→ AIM OF THE TASK
Using the data below, return all lines in which "shipping" appears.

-- Opening Marker --

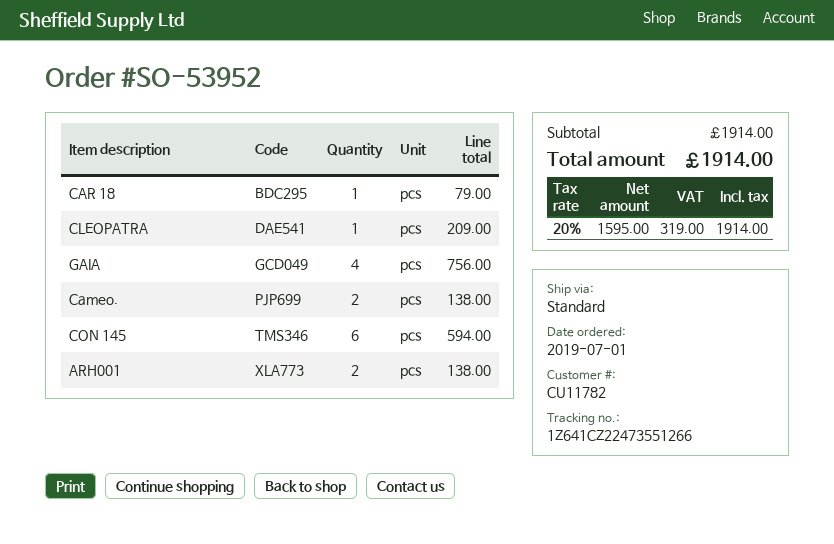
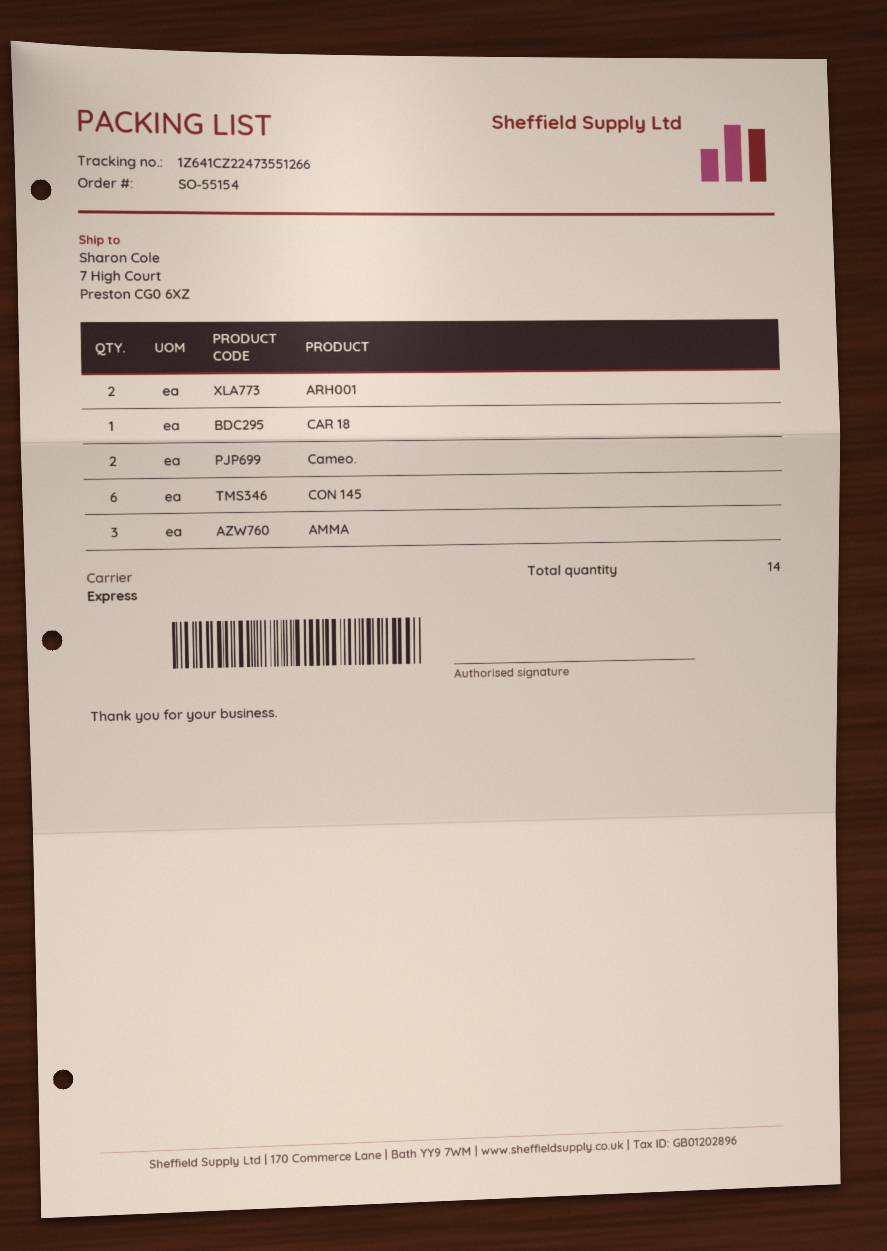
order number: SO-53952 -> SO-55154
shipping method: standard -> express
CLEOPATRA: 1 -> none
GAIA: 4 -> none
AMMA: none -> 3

-- Closing Marker --
-- Opening Marker --

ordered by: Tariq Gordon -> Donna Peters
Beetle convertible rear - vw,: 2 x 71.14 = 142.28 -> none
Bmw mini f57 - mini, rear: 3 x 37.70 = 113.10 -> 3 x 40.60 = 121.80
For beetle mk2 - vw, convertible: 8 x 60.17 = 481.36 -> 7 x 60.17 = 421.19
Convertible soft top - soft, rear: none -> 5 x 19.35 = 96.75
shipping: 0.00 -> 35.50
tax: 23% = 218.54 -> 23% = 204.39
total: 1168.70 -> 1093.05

-- Closing Marker --
-- Opening Marker --

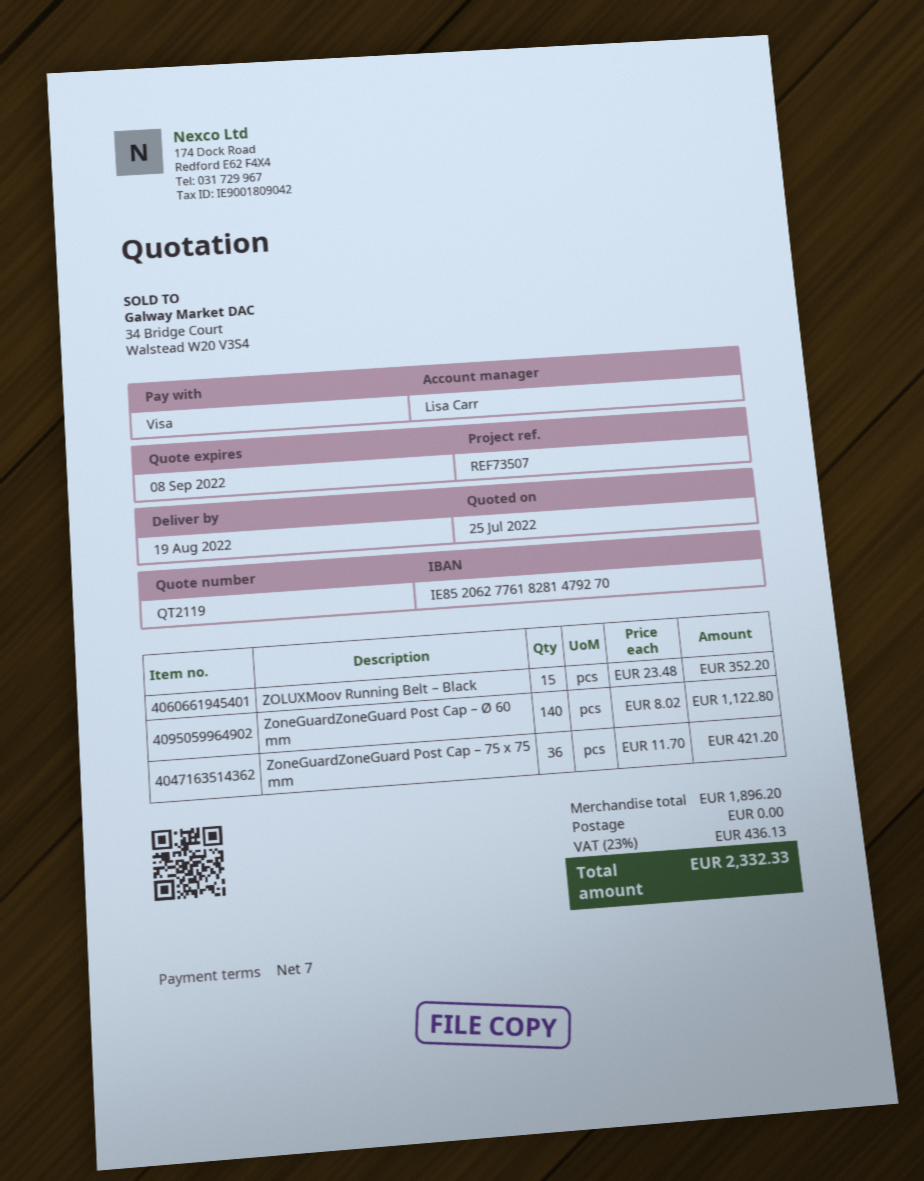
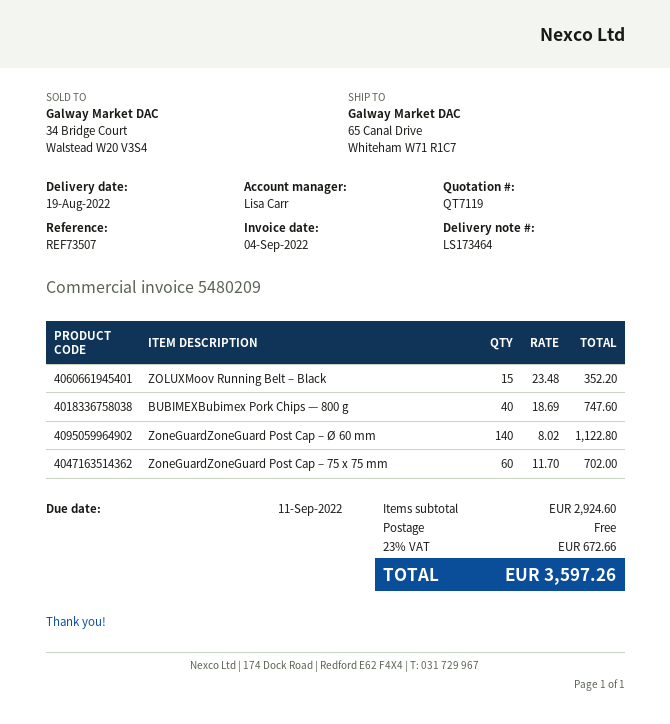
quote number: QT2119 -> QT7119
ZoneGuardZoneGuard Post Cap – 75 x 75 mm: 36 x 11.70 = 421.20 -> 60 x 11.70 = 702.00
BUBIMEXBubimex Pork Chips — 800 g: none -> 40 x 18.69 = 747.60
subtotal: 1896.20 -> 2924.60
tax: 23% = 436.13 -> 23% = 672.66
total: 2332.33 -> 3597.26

-- Closing Marker --

→ COMPLETED TASK
shipping method: standard -> express
shipping: 0.00 -> 35.50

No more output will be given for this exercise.